*RECORDS TO PROCESS:*
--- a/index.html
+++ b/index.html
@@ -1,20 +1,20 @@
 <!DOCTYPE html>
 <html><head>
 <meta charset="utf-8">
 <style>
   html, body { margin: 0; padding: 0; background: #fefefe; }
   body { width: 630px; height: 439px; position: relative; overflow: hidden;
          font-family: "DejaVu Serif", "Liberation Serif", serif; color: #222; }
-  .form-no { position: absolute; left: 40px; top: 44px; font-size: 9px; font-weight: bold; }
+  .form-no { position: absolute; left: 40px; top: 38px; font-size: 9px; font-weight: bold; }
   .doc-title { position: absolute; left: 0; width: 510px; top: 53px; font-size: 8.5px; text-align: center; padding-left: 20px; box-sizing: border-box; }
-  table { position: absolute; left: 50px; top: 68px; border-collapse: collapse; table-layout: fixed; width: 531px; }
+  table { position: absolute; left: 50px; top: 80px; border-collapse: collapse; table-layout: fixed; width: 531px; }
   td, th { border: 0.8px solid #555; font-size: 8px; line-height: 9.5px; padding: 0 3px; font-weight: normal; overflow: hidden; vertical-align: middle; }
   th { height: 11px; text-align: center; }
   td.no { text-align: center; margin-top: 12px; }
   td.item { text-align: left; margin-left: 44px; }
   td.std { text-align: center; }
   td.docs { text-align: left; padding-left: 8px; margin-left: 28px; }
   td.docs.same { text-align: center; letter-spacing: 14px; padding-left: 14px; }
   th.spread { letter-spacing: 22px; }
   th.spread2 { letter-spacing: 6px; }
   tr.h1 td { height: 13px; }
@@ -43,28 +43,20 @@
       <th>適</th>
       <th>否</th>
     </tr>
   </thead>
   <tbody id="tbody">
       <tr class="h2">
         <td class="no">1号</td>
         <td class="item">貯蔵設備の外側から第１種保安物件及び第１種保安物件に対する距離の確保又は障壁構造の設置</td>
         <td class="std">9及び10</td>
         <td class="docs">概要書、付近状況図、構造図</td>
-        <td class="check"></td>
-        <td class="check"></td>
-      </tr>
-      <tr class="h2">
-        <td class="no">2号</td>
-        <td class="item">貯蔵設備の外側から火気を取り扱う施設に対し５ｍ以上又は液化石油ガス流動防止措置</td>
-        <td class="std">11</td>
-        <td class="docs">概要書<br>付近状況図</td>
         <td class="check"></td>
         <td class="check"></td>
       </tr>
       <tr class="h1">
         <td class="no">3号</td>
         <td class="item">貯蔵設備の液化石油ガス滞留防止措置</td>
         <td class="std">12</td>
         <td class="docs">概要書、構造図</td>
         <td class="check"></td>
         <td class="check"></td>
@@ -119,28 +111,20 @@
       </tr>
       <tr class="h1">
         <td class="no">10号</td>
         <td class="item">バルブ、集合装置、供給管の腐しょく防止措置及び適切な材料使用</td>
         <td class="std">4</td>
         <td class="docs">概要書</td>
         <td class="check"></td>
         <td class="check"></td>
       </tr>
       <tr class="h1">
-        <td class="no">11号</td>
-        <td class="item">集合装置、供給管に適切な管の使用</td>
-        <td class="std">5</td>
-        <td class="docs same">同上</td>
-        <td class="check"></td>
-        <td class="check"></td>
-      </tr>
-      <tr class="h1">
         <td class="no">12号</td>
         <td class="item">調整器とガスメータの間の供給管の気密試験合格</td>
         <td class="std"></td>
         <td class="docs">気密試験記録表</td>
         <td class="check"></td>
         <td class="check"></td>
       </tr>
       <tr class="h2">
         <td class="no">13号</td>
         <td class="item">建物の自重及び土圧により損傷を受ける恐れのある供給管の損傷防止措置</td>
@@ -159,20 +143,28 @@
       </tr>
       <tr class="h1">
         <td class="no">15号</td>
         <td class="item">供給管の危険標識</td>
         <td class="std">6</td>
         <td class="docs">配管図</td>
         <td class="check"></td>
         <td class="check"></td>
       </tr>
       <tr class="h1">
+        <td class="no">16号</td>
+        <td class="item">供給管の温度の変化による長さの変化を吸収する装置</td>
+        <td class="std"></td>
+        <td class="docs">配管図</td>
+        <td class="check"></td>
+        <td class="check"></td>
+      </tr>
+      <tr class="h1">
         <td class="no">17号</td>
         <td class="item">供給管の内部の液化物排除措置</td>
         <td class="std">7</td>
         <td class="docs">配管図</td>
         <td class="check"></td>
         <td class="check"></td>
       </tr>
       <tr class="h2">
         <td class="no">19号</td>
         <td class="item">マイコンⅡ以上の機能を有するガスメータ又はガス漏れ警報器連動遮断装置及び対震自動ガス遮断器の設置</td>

*TRY IT:*
Send back each record exactly, and include them all.

*SOLVED EXERCISE:*
--- a/index.html
+++ b/index.html
@@ -1,20 +1,20 @@
 <!DOCTYPE html>
 <html><head>
 <meta charset="utf-8">
 <style>
   html, body { margin: 0; padding: 0; background: #fefefe; }
   body { width: 630px; height: 439px; position: relative; overflow: hidden;
          font-family: "DejaVu Serif", "Liberation Serif", serif; color: #222; }
-  .form-no { position: absolute; left: 40px; top: 44px; font-size: 9px; font-weight: bold; }
+  .form-no { position: absolute; left: 40px; top: 38px; font-size: 9px; font-weight: bold; }
   .doc-title { position: absolute; left: 0; width: 510px; top: 53px; font-size: 8.5px; text-align: center; padding-left: 20px; box-sizing: border-box; }
-  table { position: absolute; left: 50px; top: 68px; border-collapse: collapse; table-layout: fixed; width: 531px; }
+  table { position: absolute; left: 50px; top: 80px; border-collapse: collapse; table-layout: fixed; width: 531px; }
   td, th { border: 0.8px solid #555; font-size: 8px; line-height: 9.5px; padding: 0 3px; font-weight: normal; overflow: hidden; vertical-align: middle; }
   th { height: 11px; text-align: center; }
   td.no { text-align: center; margin-top: 12px; }
   td.item { text-align: left; margin-left: 44px; }
   td.std { text-align: center; }
   td.docs { text-align: left; padding-left: 8px; margin-left: 28px; }
   td.docs.same { text-align: center; letter-spacing: 14px; padding-left: 14px; }
   th.spread { letter-spacing: 22px; }
   th.spread2 { letter-spacing: 6px; }
   tr.h1 td { height: 13px; }
@@ -43,28 +43,20 @@
       <th>適</th>
       <th>否</th>
     </tr>
   </thead>
   <tbody id="tbody">
       <tr class="h2">
         <td class="no">1号</td>
         <td class="item">貯蔵設備の外側から第１種保安物件及び第１種保安物件に対する距離の確保又は障壁構造の設置</td>
         <td class="std">9及び10</td>
         <td class="docs">概要書、付近状況図、構造図</td>
-        <td class="check"></td>
-        <td class="check"></td>
-      </tr>
-      <tr class="h2">
-        <td class="no">2号</td>
-        <td class="item">貯蔵設備の外側から火気を取り扱う施設に対し５ｍ以上又は液化石油ガス流動防止措置</td>
-        <td class="std">11</td>
-        <td class="docs">概要書<br>付近状況図</td>
         <td class="check"></td>
         <td class="check"></td>
       </tr>
       <tr class="h1">
         <td class="no">3号</td>
         <td class="item">貯蔵設備の液化石油ガス滞留防止措置</td>
         <td class="std">12</td>
         <td class="docs">概要書、構造図</td>
         <td class="check"></td>
         <td class="check"></td>
@@ -119,28 +111,20 @@
       </tr>
       <tr class="h1">
         <td class="no">10号</td>
         <td class="item">バルブ、集合装置、供給管の腐しょく防止措置及び適切な材料使用</td>
         <td class="std">4</td>
         <td class="docs">概要書</td>
         <td class="check"></td>
         <td class="check"></td>
       </tr>
       <tr class="h1">
-        <td class="no">11号</td>
-        <td class="item">集合装置、供給管に適切な管の使用</td>
-        <td class="std">5</td>
-        <td class="docs same">同上</td>
-        <td class="check"></td>
-        <td class="check"></td>
-      </tr>
-      <tr class="h1">
         <td class="no">12号</td>
         <td class="item">調整器とガスメータの間の供給管の気密試験合格</td>
         <td class="std"></td>
         <td class="docs">気密試験記録表</td>
         <td class="check"></td>
         <td class="check"></td>
       </tr>
       <tr class="h2">
         <td class="no">13号</td>
         <td class="item">建物の自重及び土圧により損傷を受ける恐れのある供給管の損傷防止措置</td>
@@ -159,20 +143,28 @@
       </tr>
       <tr class="h1">
         <td class="no">15号</td>
         <td class="item">供給管の危険標識</td>
         <td class="std">6</td>
         <td class="docs">配管図</td>
         <td class="check"></td>
         <td class="check"></td>
       </tr>
       <tr class="h1">
+        <td class="no">16号</td>
+        <td class="item">供給管の温度の変化による長さの変化を吸収する装置</td>
+        <td class="std"></td>
+        <td class="docs">配管図</td>
+        <td class="check"></td>
+        <td class="check"></td>
+      </tr>
+      <tr class="h1">
         <td class="no">17号</td>
         <td class="item">供給管の内部の液化物排除措置</td>
         <td class="std">7</td>
         <td class="docs">配管図</td>
         <td class="check"></td>
         <td class="check"></td>
       </tr>
       <tr class="h2">
         <td class="no">19号</td>
         <td class="item">マイコンⅡ以上の機能を有するガスメータ又はガス漏れ警報器連動遮断装置及び対震自動ガス遮断器の設置</td>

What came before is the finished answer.